The five worst maladies that afflict the female mind are: indocility, discontent, slander, jealousy, and silliness. Without any doubt, these five maladies infest seven or eight out of every ten women, and it is from these that arises the inferiority of women to men. A woman should cure them by self-inspection and self-reproach. The worst of them all, and the parent of the other four, is silliness. Woman’s nature is passive. This passiveness, being of the nature of the night, is dark. Hence, as viewed from the standard of man’s nature, the foolishness of woman fails to understand the duties that lie before her very eyes, perceives not the actions that will bring down blame upon her own head, and comprehends not even the things that will bring down calamities on the heads of her husband and children. Neither when she blames and accuses and curses innocent persons, nor when, in her jealousy of others, she thinks to set up herself alone, does she see that she is her own enemy, estranging others and incurring their hatred. Lamentable errors! Again, in the education of her children, her blind affection induces an erroneous system. Such is the stupidity of her character that it is incumbent on her, in every particular, to distrust herself and to obey her husband.

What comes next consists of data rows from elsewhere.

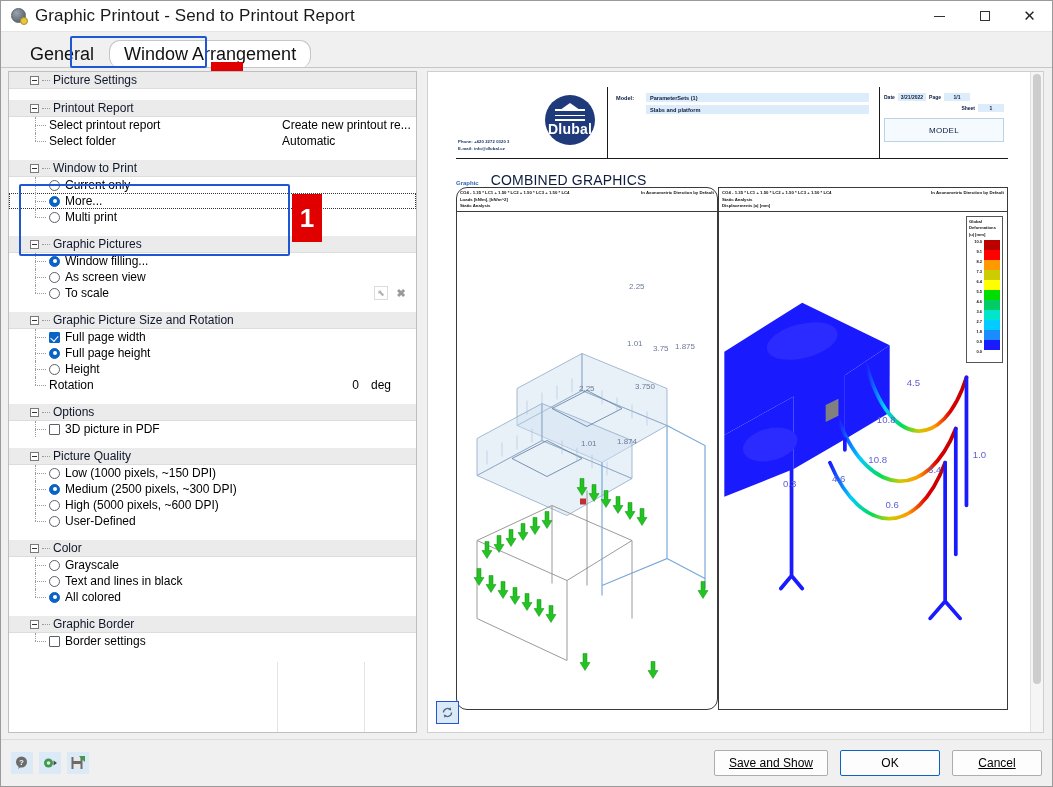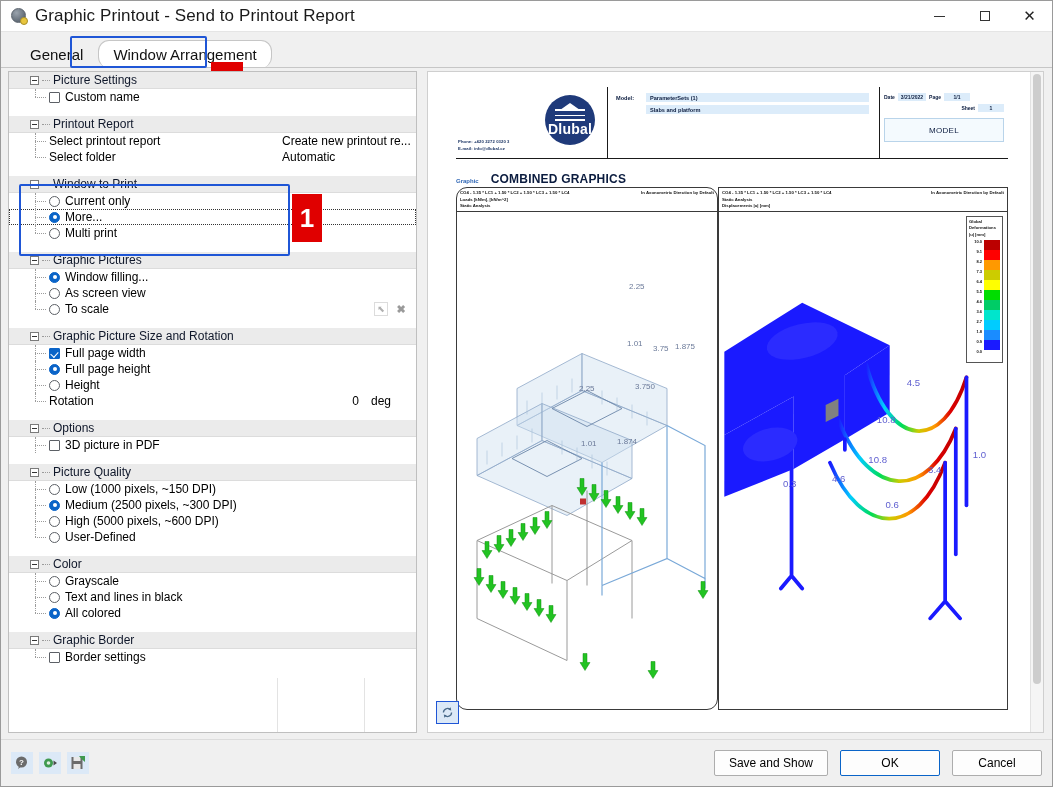--- a/index.html
+++ b/index.html
@@ -62,7 +62,7 @@
   .tab {
     height:28px; padding:0 14px;
     display:flex; align-items:center;
-    font-size:15px; color:#111;
+    font-size:18px; color:#111;
     background:transparent; border:1px solid transparent;
     border-bottom:none;
     cursor:default;

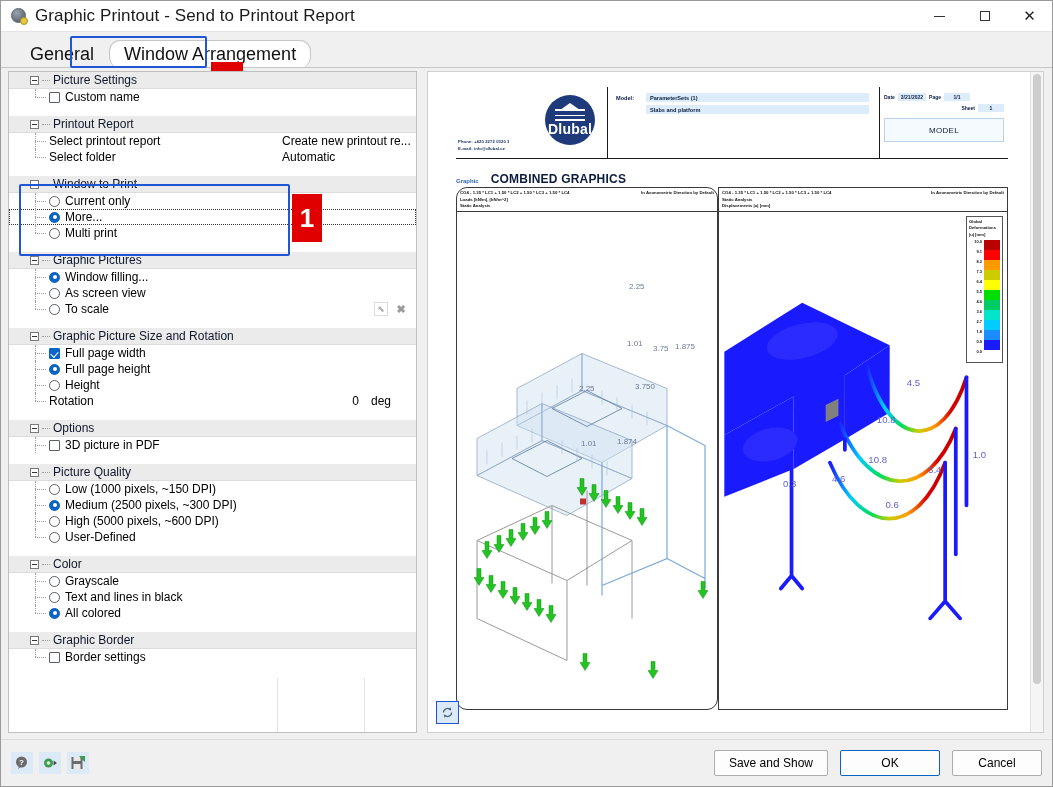--- a/index.html
+++ b/index.html
@@ -354,11 +354,6 @@
           <span class="expander"></span>
           <span class="dots"></span>
           <span class="group-label">Picture Settings</span>
-        </div>
-        <div class="item-row last">
-          <span class="tree-gutter"></span>
-          <span class="checkbox"></span>
-          <span class="item-label">Custom name</span>
         </div>
         <div class="spacer-row"></div>
 

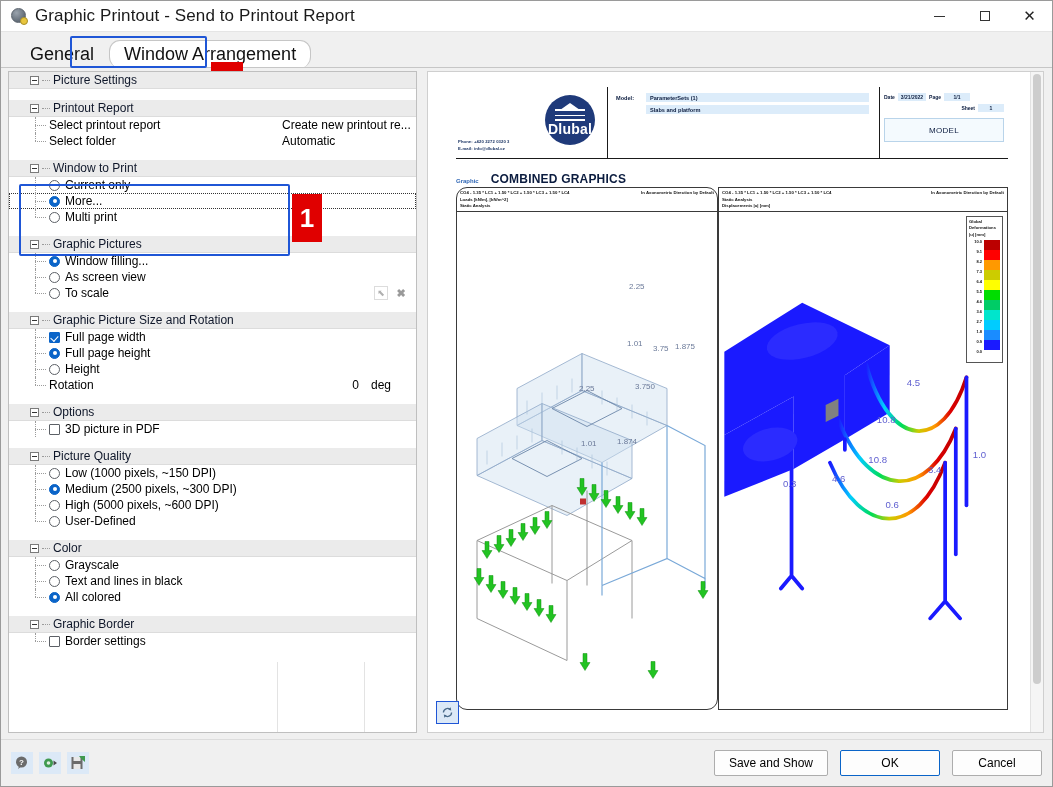--- a/index.html
+++ b/index.html
@@ -248,7 +248,7 @@
     position:absolute; left:28px; top:100px; display:flex; align-items:baseline; gap:12px;
   }
   .gt-tag { font-size:6px; font-weight:bold; color:#2f66b5; }
-  .gt-text { font-size:12px; font-weight:bold; color:#0b1c3f; letter-spacing:0.2px; }
+  .gt-text { font-size:14px; font-weight:normal; color:#0b1c3f; letter-spacing:0.2px; }
 
   
   .gframe {

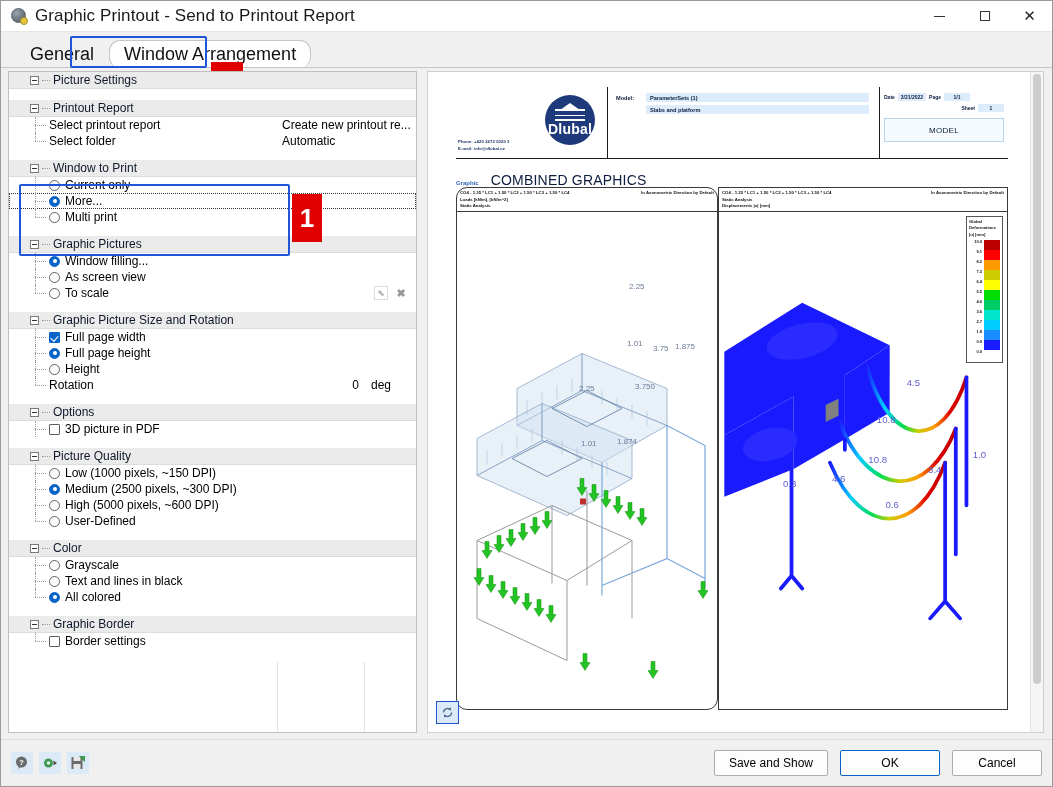--- a/index.html
+++ b/index.html
@@ -307,7 +307,7 @@
     display:flex; align-items:center; justify-content:center;
   }
   .btn.primary { border:1.8px solid #0a64c8; min-width:100px; }
-  .btn.wide { min-width:90px; }
+  .btn.wide { min-width:90px;text-decoration:underline; }
 </style>
 </head>
 <body>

Parents! Teach the foregoing maxims to your daughters from their tenderest years! Copy them out from time to time that they may read and never forget them! Better than the garments and diverse vessels which the fathers of the present day so lavishly bestow upon their daughters when giving them away in marriage, were it to teach them thoroughly these precepts which would guard them as a precious jewel throughout their lives. How true is that ancient saying, “A man knows how to spend a million pieces of money in marrying off his daughter, but knows not how to spend a hundred thousand in bringing up his child!” Such as have daughters must lay this well to heart.

About This Text

From “The Greater Learning for Women.” Naming obedience, chastity, and mercy as among the primary qualities a wife should embody, the treatise set the tone for women’s etiquette during the middle of the Edo period. About Sino-Japanese cultural exchange, an early English translator of the essay wrote, “Anyone having the least acquaintance with the doctrines of the Chinese philosophers will see how directly the moral and social ideas current in Japan flow from those in vogue in the Middle Kingdom.”